When your stomach is very full, your diaphragm has less room to expand and contract. This explains the shortness of breath people often feel after a particularly heavy meal.

If this shortness of breath lingers until bedtime, the strained breathing can cause snoring.

2. Acid Reflux

Reflux literally means “backflow” and this is when acid from the stomach spills back up into the oesophagus and even the airway.

Reflux is a common symptom of eating late. The stomach takes several hours to empty properly. Lying down too soon after eating can allow the contents of the stomach to come back up with the help of gravity.

As well as impacting the oesophagus, there is growing evidence to support the notion of reflux affecting the airway [2][3][4] which can exacerbate snoring.

This “airway reflux” [4] can directly irritate and inflame the tissue responsible for snoring.

Acid reflux can also contribute to postnasal drip. This is simply excess mucus buildup at the back of the nose and throat. Severe postnasal drip can result in a sore throat and coughing which in turn contribute to worsened snoring [5].

Coughing is strongly linked to snoring as both are a result of airway irritation and inflammation [6]. Reflux is implicated in many people who experience chronic coughing and snoring as a result [7].

Reflux has also been associated with other upper airway issues such as hoarseness, difficulty swallowing and chronic throat clearing [1].

3. Certain ingredients can worsen snoring

Another thing to consider is the foods you eat and if they can impact upon your snoring.
Whilst the research into specific foods and their impact on snoring is sparse at best, there’s plenty of evidence regarding reflux and the foods to avoid.

High-fat foods slow digestion and relax the valve that separates the stomach and oesophagus.

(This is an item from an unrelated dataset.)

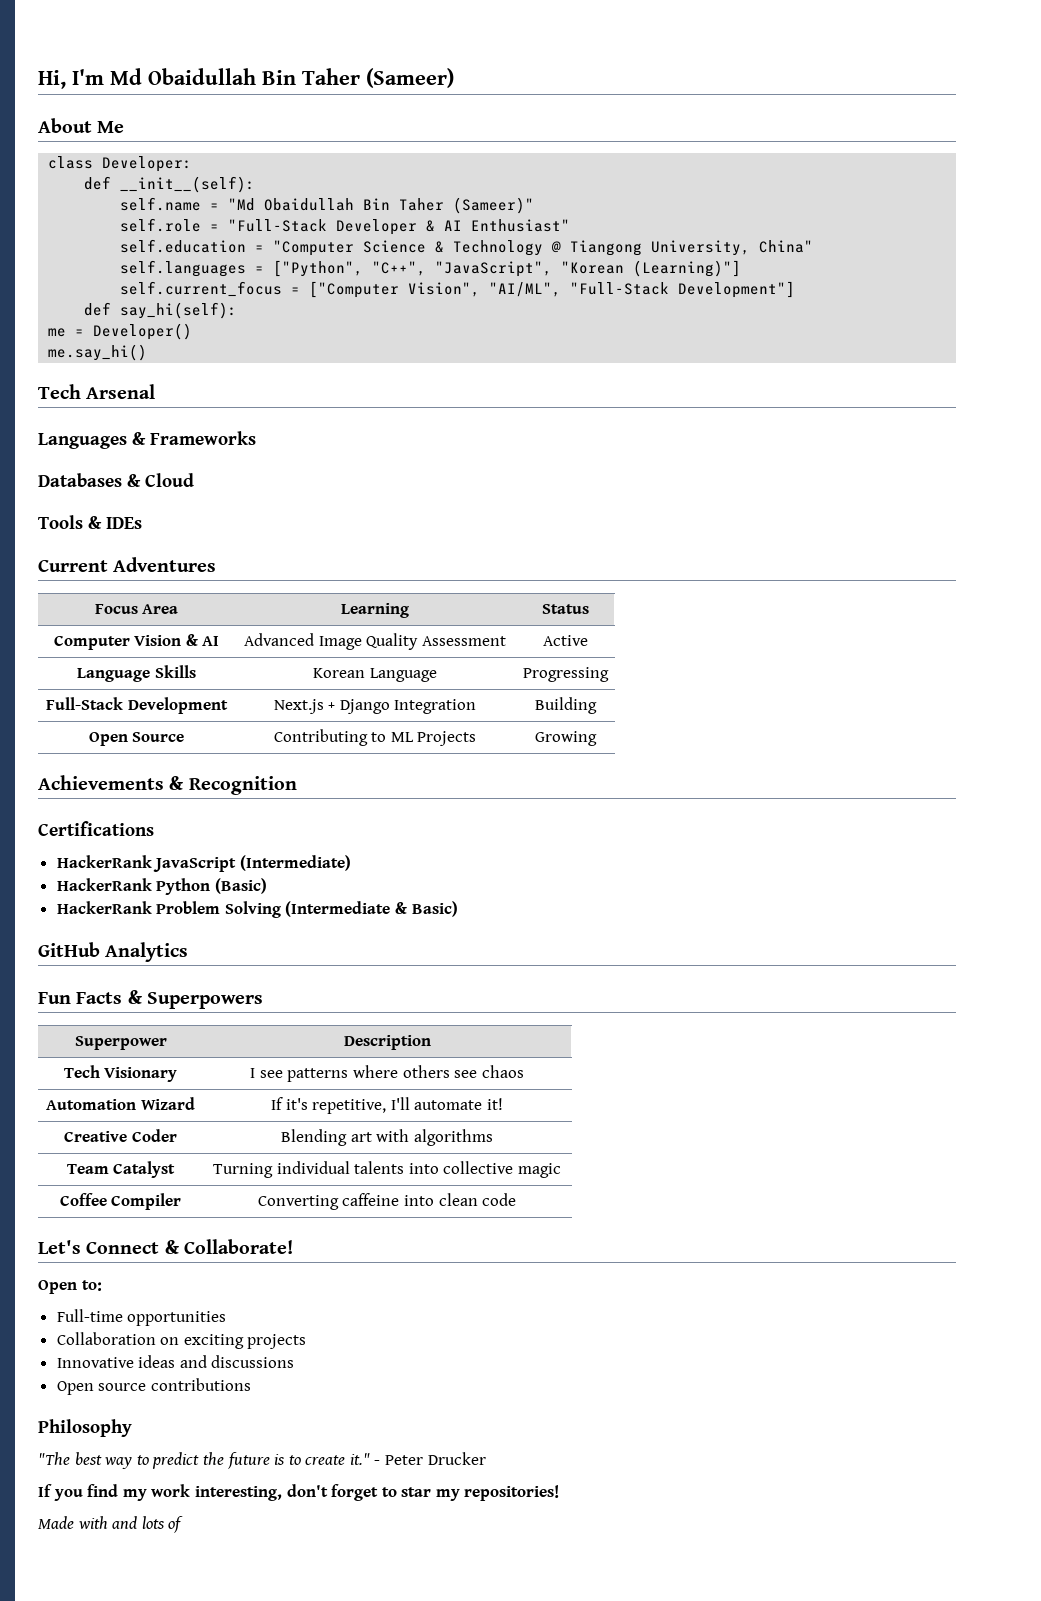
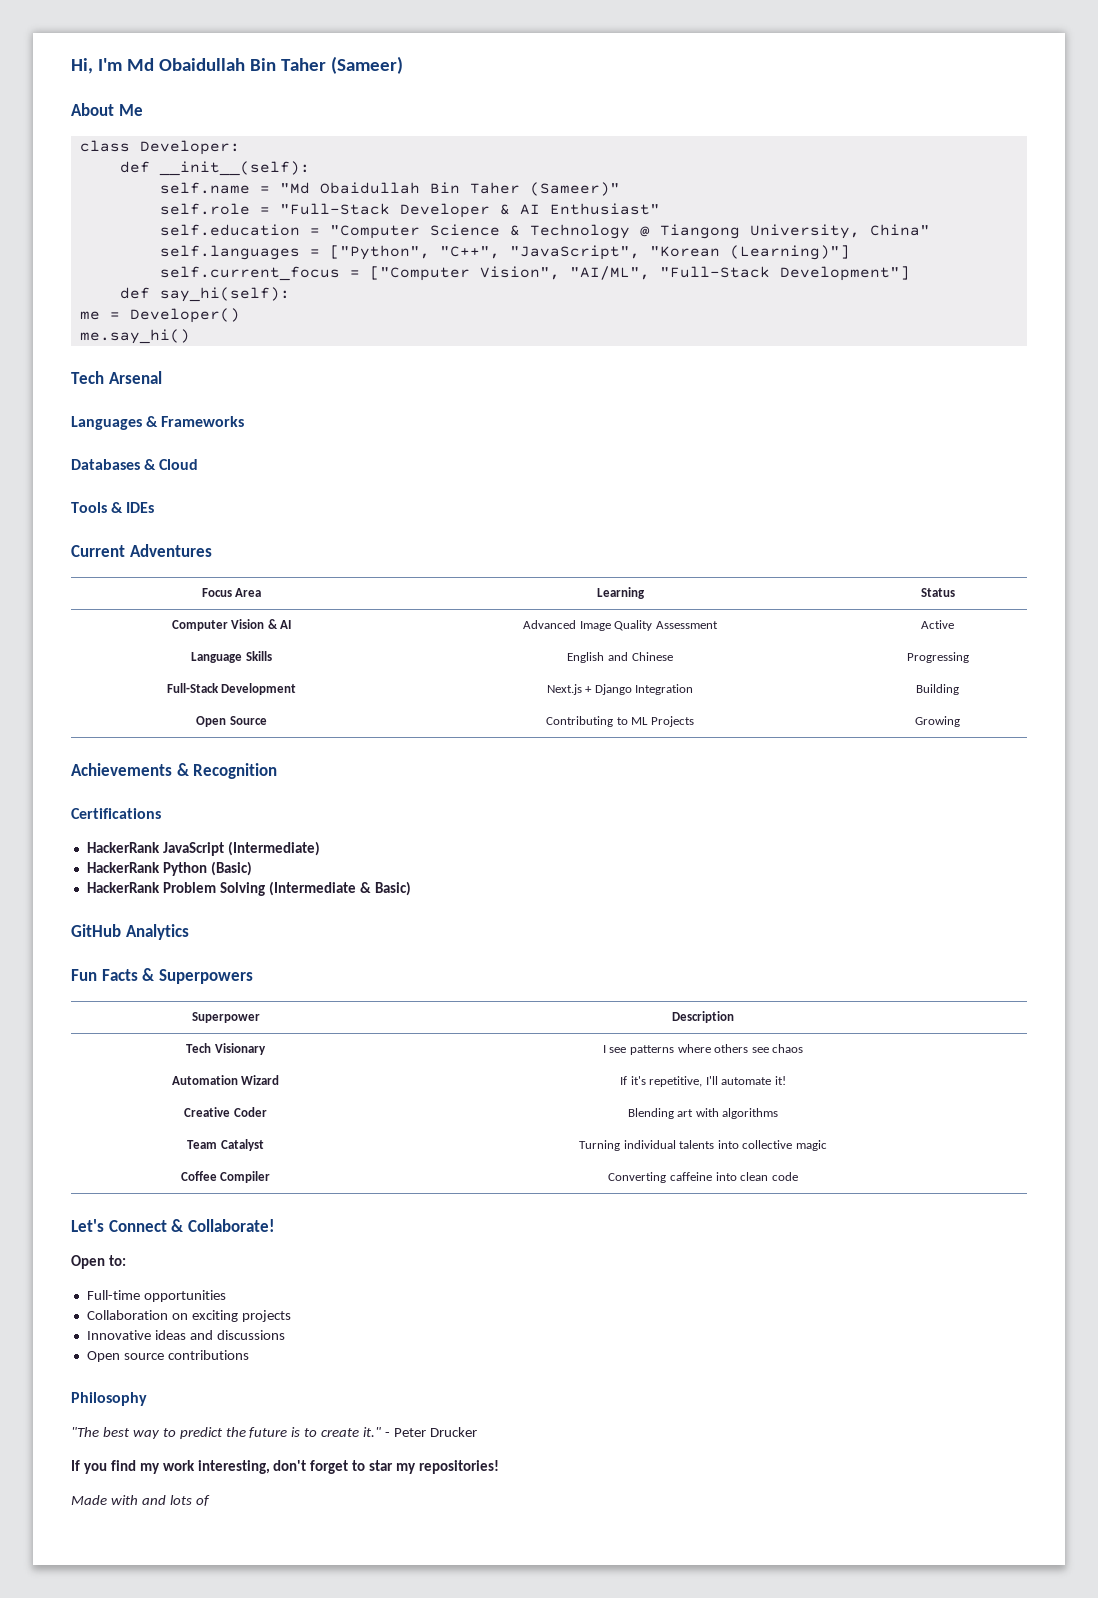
- Language Skills | Korean Language | Progressing
+ Language Skills | English and Chinese | Progressing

Acidic foods like including certain fruits and spicy ingredients are known to irritate the throat lining which can worsen snoring directly and indirectly through acid reflux [3].

Remember to use SnoreLab’s notes tool to keep track of certain foods if you suspect they play a role in your snoring.

In the long term

Whilst we are confident that many SnoreLab users will see instant results through eating an earlier evening meal, there is also plenty of long-term benefit to this eating pattern.

Most people agree that breakfast is the most important meal of the day, but many of those people continue to skip it. Eating less in the evening can be a great way to encourage eating more in the morning. This so-called “front-loading” of your diet can be an effective weight loss technique too.

Some sources speculate that this is due to enhanced fat burning or shifting metabolisms, but it is more likely to simply be an effective way of regulating your appetite and staying within calorific limits.


SnoreLab’s SMART strategy for effective weight loss in snorers

Have a look


Lifestyle is known to influence snoring. Increasingly, we are seeing the evidence that small life hacks can make big and important changes to our nightly noises. The Four Hour Fast is free, simple and can produce instant results for your snoring.

If you have a late evening meal, remember to select the “Ate late” factor in SnoreLab and see how it effects your score. Conversely, try the Four Hour Fast and you could very easily see your Snore Score cut drastically!

Let us know how you get on via, Facebook or Twitter.

Stop Snoring by Treating Allergies – Jenny’s Story

User Stories

Stop Snoring by Treating Allergies – Jenny’s Story

Sometimes, people snore for years and just accept it as an inevitability – something that can’t be fixed.

When you understand your triggers with SnoreLab, a lot of snoring can be remedied through some very basic but important changes. We always like to hear from users who are spurred on to make positive changes when they see and hear their SnoreLab results.

Jenny has slept in a separate room to her husband for the last five years because of her snoring. SnoreLab has given her valuable insights and she has effectively eliminated her snoring in two days!

Jenny first contacted us on Facebook with concerns about her high Snore Score:

Great App. I have been using it for the past five days. I have seen and heard my results – horrified! My husband has refused to sleep in same room as me for the past five years! We have settled into a routine but it’s lonely.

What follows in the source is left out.